WHAT YOU ARE ASKED TO DO ▸ Return the lines of the data below in which the string "splits" occurs.

DATA TO EXAMINE ▸
◇ ◇ ◇ ◇ ◇ ◇ ◇

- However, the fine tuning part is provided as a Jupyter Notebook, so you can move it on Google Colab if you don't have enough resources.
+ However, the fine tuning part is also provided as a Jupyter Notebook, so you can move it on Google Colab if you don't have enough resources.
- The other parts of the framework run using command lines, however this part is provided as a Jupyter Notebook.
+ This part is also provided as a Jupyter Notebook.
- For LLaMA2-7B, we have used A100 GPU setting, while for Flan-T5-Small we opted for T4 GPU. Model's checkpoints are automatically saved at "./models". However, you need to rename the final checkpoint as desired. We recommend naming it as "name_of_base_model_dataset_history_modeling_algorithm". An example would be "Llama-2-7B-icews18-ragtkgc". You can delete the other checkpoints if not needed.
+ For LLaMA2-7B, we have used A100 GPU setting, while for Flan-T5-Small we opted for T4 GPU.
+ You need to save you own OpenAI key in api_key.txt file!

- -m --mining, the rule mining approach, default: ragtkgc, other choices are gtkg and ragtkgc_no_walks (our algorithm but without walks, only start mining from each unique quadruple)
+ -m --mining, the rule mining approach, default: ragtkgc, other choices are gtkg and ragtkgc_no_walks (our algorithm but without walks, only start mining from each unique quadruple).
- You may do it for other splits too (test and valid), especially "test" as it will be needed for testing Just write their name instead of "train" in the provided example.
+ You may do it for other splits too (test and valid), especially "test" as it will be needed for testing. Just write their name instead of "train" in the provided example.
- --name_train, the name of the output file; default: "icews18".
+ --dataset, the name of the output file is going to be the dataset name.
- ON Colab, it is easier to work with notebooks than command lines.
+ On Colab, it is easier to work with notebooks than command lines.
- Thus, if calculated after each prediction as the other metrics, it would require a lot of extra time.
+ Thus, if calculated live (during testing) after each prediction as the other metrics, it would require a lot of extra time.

◇ ◇ ◇ ◇ ◇ ◇ ◇

SOLUTION TO THE PROBLEM ▸
- You may do it for other splits too (test and valid), especially "test" as it will be needed for testing Just write their name instead of "train" in the provided example.
+ You may do it for other splits too (test and valid), especially "test" as it will be needed for testing. Just write their name instead of "train" in the provided example.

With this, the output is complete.